The user is more interested in knowing what Ansible is currently doing and what is the current progress. This is especially true for slow tasks that loop over a number of items. So the following gives the user a nice feedback of a long running task:

- name: "Installing the package..."
  package:
  ...
  loop: "{{ package_list }}"

The noun form i.e. “Installation of the package” is like a neutral, middle ground.

The case for progressive form being the preferred one can be seen in Ansible’s internal tasks like “Gathering facts” or “Validating arguments against arg spec …”.

What are your thoughts?

  • Imperative form → Install the package
  • Noun form → Installation of the package
  • Progressive form → Installing the package
  • Other
0 voters

Declarative form: ‘Ensure we have <package>

Should have added it as a fourth option :upside_down_face:. Don’t know if poll will keep the votes if I edit now :worried:

On the other hand, declarative “Ensure” style can also be imperative or progressive:

  1. “Ensure we have a package”
  2. “Ensuring we have a package”

Since the idea for Ansible to “set a state” (ie, package present/package is absent), I’d go with “Ensure we have ”
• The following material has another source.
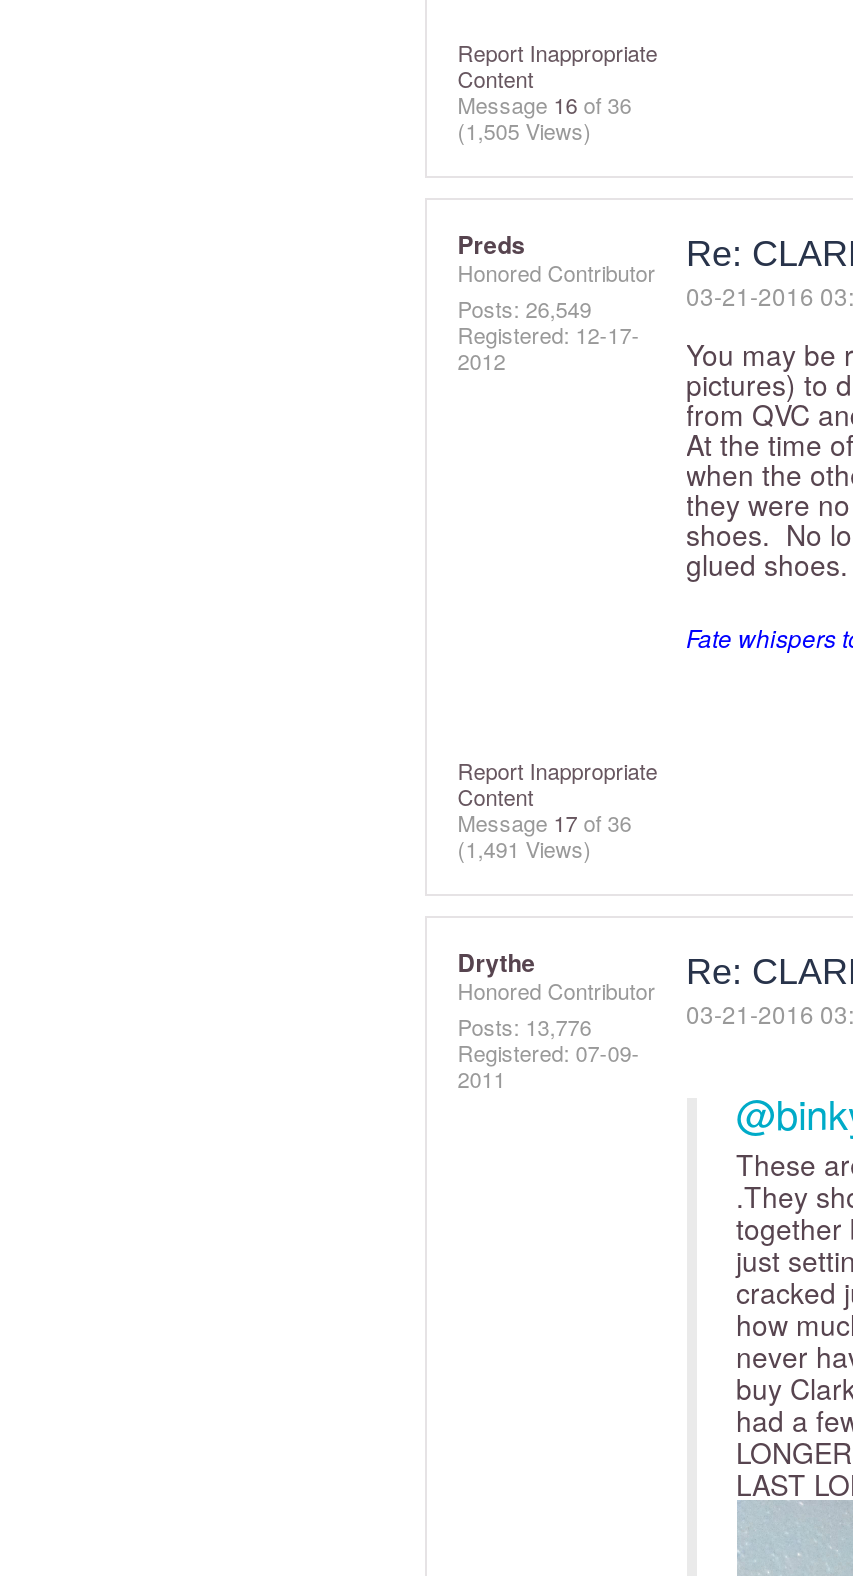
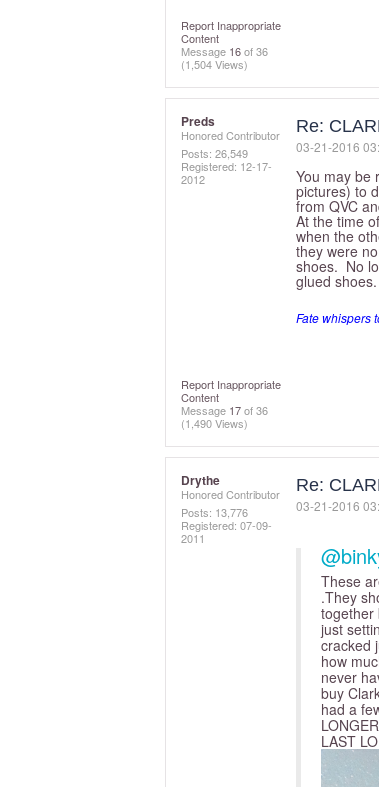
- (1,505 Views)
+ (1,504 Views)

- (1,491 Views)
+ (1,490 Views)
There are only two hard things in Computer Science: Cache invalidation and naming things :rofl:

I’m not sure if there’s an easy answer to you question. If you work alone, use whatever works best for you. If you work together with others, use whatever works best for your team.

Probably not a very helpful answer, but there it is… it depends :person_shrugging:

Personally, I think I would prefer the imperative form (“install” instead of in “installation” or “installing”). I would also prefer “install” over “ensure”, but there’s no accounting for taste.

BTW if you’re installing several packages like Apache, MySQL and PHP in a loop to create a LAMP stack, I think “install (or whatever) packages” isn’t really helpful. In that case, “install web server and dependencies” or “install LAMP stack” might be better. People will see what this task is about then. But as I’ve said: Whatever works best for you / you and your team.

1 Like

to add to the bikeshed, simpler imperative:

We have <package>', but as @mariolenz stated, the best naming convention is the one that makes sense to all those maintaining it.